Data in this exercise:
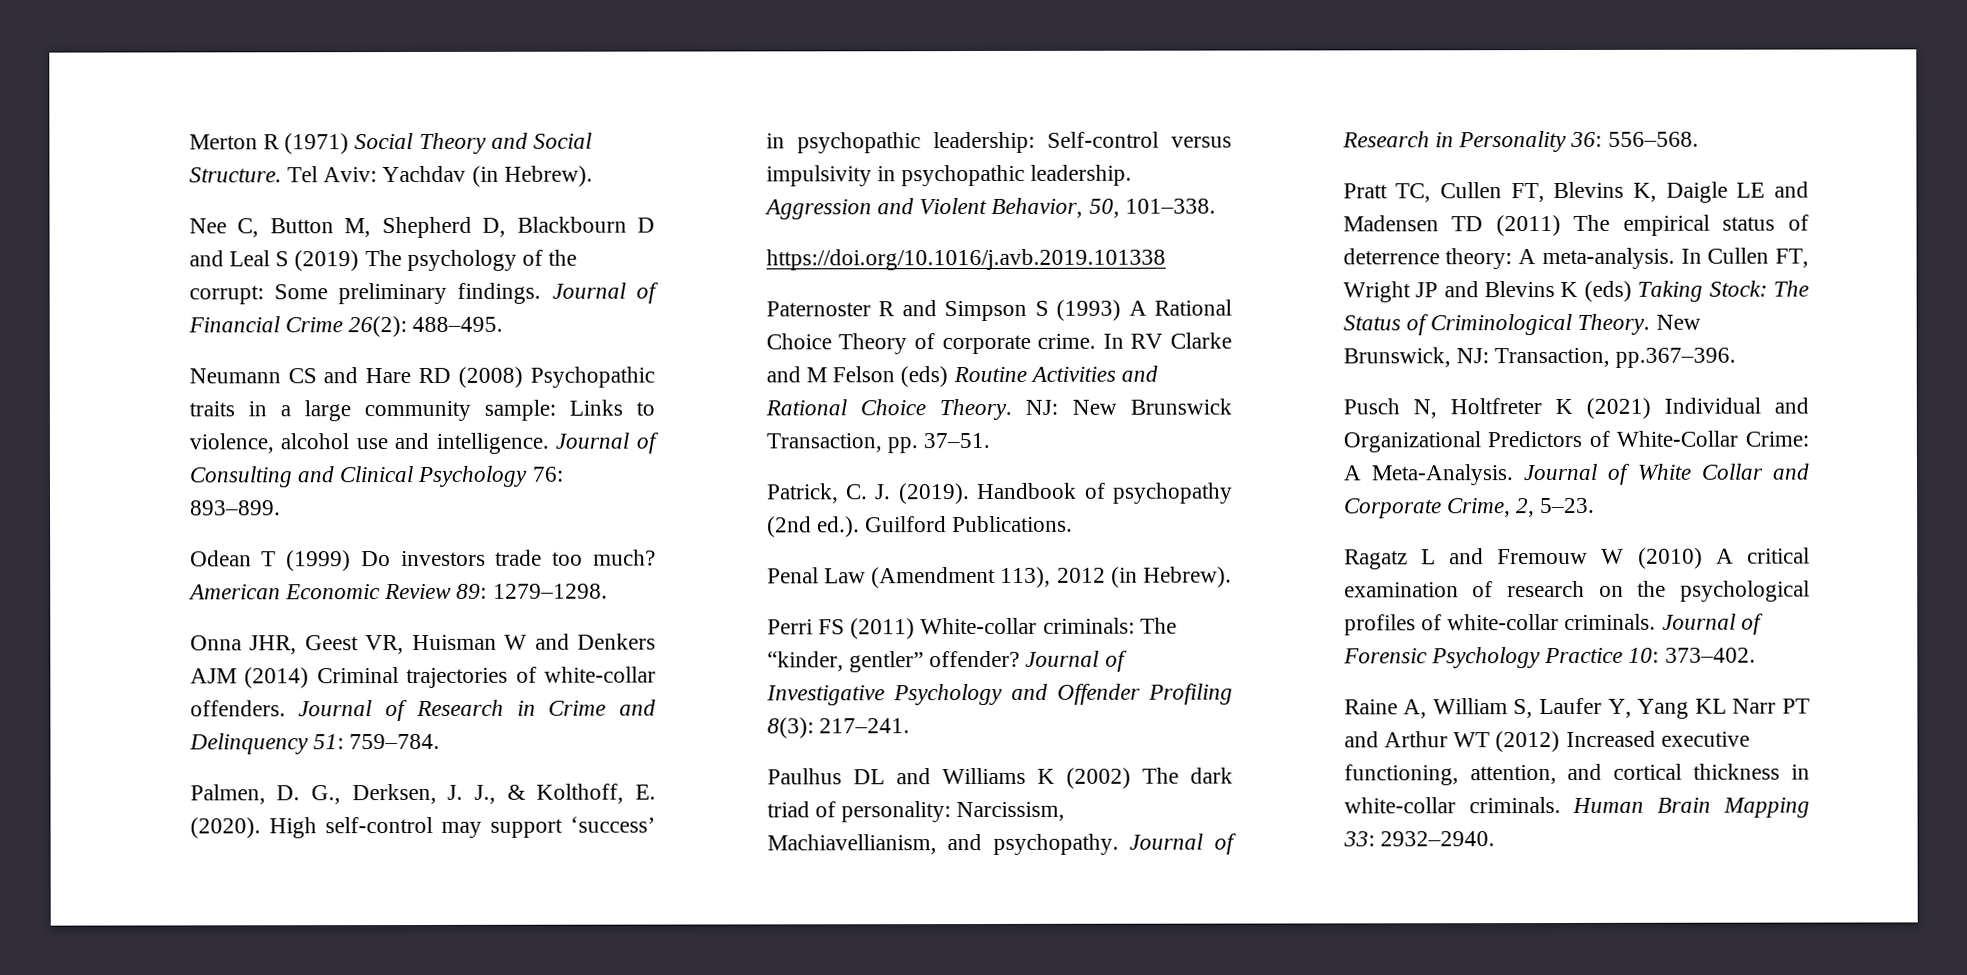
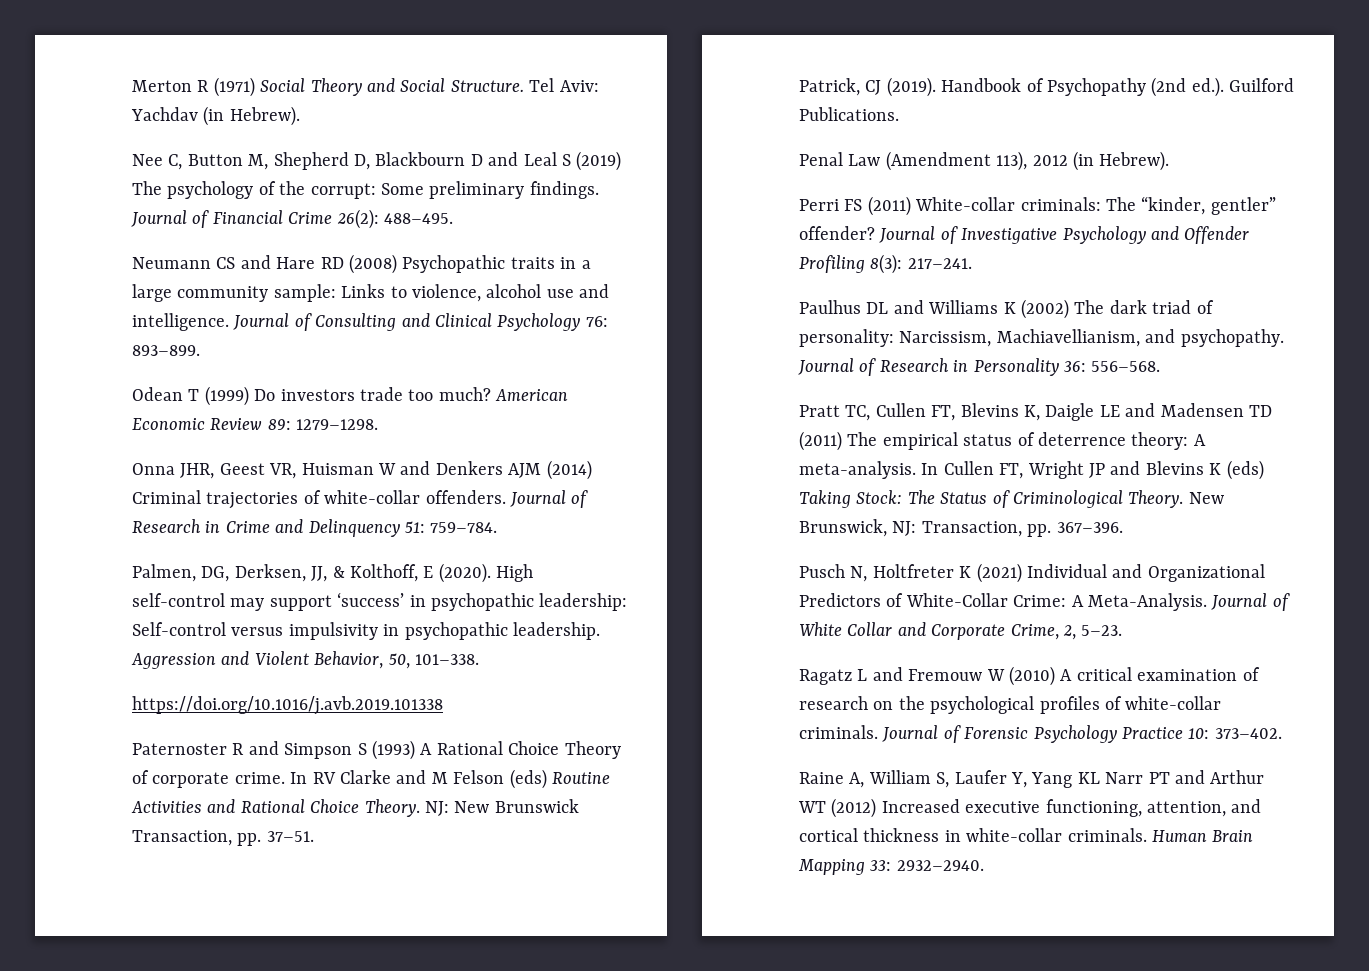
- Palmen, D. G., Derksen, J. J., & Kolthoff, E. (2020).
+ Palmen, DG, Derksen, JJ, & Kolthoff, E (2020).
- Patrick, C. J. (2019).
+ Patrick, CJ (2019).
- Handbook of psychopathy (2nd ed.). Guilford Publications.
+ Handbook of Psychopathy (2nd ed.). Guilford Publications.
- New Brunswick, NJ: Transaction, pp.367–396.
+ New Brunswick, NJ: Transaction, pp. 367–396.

Task statement: Give back exactly the lines running from the line that has "- New Brunswick, NJ: Transaction, pp.367–396." to the end of the entries above.

Task solution:
- New Brunswick, NJ: Transaction, pp.367–396.
+ New Brunswick, NJ: Transaction, pp. 367–396.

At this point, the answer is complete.